Sur le principe du crowdsourcing, Mindfire s'appuie sur une communauté d'universités pour faire collaborer des étudiants à la résolution de problèmes spécifiques. En échange : des opportunités de carrière et une formation.

Faire appel au crowdsourcing pour recueillir des idées originales permet d'en faire émerger de nombreuses, et augmente ainsi les chances de détecter des solutions innovantes. Partant de ce postulat, Ketchum - une agence conseil en relations médias - lance Mindfire. L'initiative permet à des étudiants américains, anglais et chinois* de rejoindre le site, pour résoudre collectivement des problèmes spécifiques. Des entreprises clientes de Ketchum peuvent ainsi profiter des travaux des universitaires. En contrepartie, les étudiants bénéficient d'une offre personnalisée de formation, voire d'opportunités de carrière. "Des idées créatives ont toutes les chances d'émerger d'une communauté de facultés internationales", explique à L'Atelier Karen Strauss, CIO responsable du projet. "Nous obtenons la permission auprès de notre client de soumettre certains problèmes aux étudiants, qui ont préalablement accepté de respecter des clauses de confidentialité", détaille-t-il.
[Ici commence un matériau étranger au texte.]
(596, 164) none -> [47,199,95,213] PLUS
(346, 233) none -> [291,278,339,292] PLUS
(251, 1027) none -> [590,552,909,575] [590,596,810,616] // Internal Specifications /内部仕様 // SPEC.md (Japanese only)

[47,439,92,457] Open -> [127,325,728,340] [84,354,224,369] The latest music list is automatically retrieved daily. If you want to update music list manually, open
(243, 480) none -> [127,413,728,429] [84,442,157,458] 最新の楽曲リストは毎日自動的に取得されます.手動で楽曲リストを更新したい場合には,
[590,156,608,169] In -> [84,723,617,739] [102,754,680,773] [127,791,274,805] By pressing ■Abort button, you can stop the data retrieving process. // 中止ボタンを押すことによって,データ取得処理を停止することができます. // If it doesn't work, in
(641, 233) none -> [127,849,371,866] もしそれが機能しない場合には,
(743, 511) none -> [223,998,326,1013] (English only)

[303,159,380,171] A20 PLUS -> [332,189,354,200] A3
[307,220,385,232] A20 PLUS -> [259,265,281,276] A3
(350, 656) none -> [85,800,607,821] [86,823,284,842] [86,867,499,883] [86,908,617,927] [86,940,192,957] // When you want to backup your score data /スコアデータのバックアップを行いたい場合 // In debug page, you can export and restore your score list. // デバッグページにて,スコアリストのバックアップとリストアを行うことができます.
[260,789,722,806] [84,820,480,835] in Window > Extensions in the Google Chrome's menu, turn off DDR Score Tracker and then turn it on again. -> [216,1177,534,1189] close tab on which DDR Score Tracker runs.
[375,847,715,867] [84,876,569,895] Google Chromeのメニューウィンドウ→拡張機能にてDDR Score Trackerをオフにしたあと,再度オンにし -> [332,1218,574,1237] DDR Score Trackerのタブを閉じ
Faire émerger des idées et solutions innovantes

Lorsqu'un problème est ajouté à la plate-forme, les universitaires sont encouragés à poster des solutions innovantes. Les plus pertinentes seront proposées aux entreprises. Celles-ci peuvent également repérer, parmi les étudiants, les meilleurs éléments, et éventuellement leur proposer un poste. "L'initiative est séduisante, d'autant que beaucoup d'aspects fondamentaux sont réunis", indique à L'Atelier Sébastien Buffier, consultant chez Inova. "D'abord l'outil : il est essentiel d'avoir une plate-forme informatique pour ce type de projets. Cela renforce la collaboration, autour de grandes problématiques", souligne-t-il. "Cibler une population - en l'occurrence universitaire - est également judicieux", précise le spécialiste. Avant d'ajouter : "la notion de récompense est pertinente, d'autant qu'elle est ici personnalisée, avec des formations individuelles". Pour le consultant, les populations étudiantes, qui font partie de la génération Y, sont par ailleurs plus à même d'exprimer des points de vue innovants.
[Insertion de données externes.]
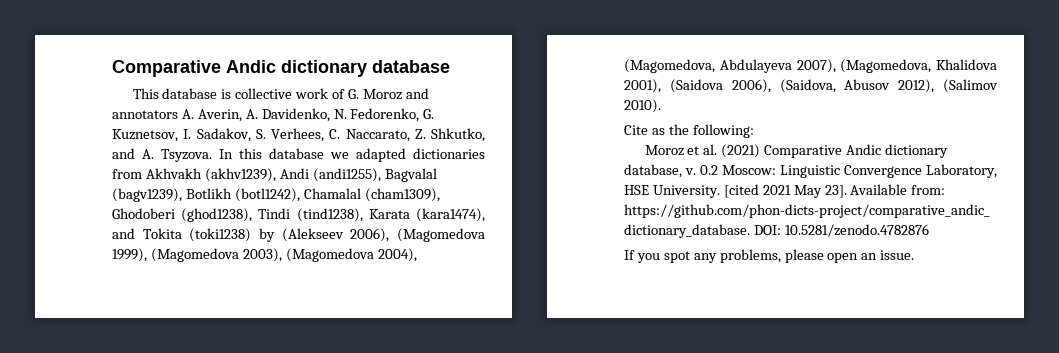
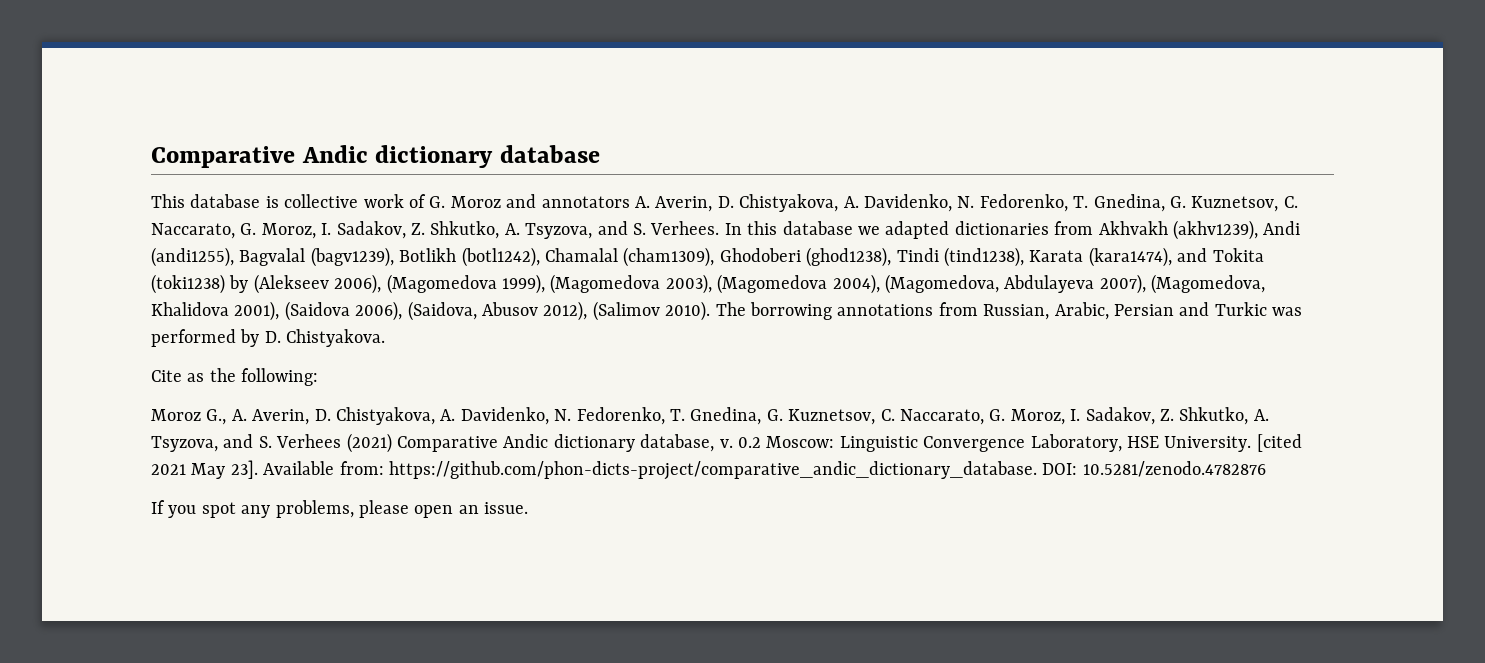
[245,108,435,122] [112,128,485,142] [112,148,212,162] A. Davidenko, N. Fedorenko, G. Kuznetsov, I. Sadakov, S. Verhees, C. Naccarato, Z. Shkutko, and A. Tsyzova. -> [717,194,1298,212] [151,221,720,239] D. Chistyakova, A. Davidenko, N. Fedorenko, T. Gnedina, G. Kuznetsov, C. Naccarato, G. Moroz, I. Sadakov, Z. Shkutko, A. Tsyzova, and S. Verhees.
(661, 106) none -> [715,302,1303,320] [151,329,386,347] The borrowing annotations from Russian, Arabic, Persian and Turkic was performed by D. Chistyakova.
[687,144,718,155] et al. -> [206,407,1269,425] [151,434,342,452] G., A. Averin, D. Chistyakova, A. Davidenko, N. Fedorenko, T. Gnedina, G. Kuznetsov, C. Naccarato, G. Moroz, I. Sadakov, Z. Shkutko, A. Tsyzova, and S. Verhees

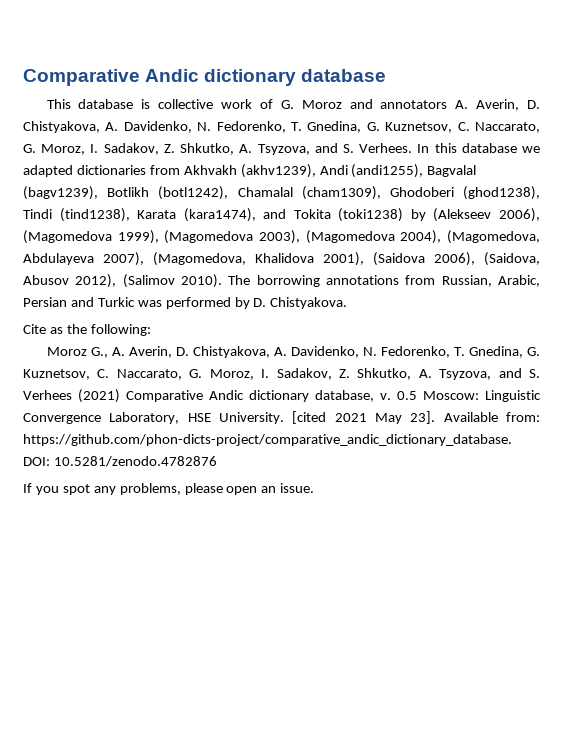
[737,437,761,448] 0.2 -> [397,391,417,400] 0.5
Les récompenses personnalisées sont pertinentes

"Leurs idées apportent de la fraîcheur à la réflexion, dans la mesure où les étudiants n'ont pas encore intégré l'espace fermé de l'entreprise", explique le responsable du projet. Chacun des participants peut évaluer la pertinence des idées partagées sur le site, par un vote positif ou négatif. "Le vote négatif n'est pas conseillé, lorsque l'on met en place des outils collaboratifs", déplore le consultant. "Il faut encourager le maximum de participants à s'exprimer librement, et ne pas hésiter à en récompenser un nombre important, pour soutenir la dynamique collective", explique-t-il. Julien Gallois, d'Inova, précise à L'Atelier que plusieurs projets similaires se développent aussi en France. "L'initiative baptisée 'création pour un produit innovant' (CPI) fait intervenir différentes grandes écoles, en se fondant sur des aspects pluridisciplinaires", note-t-il.

* Des universités de Bournemouth, du Colorado, de Cornell, de New York, de Carnegie Mellon et d'Hong Kong.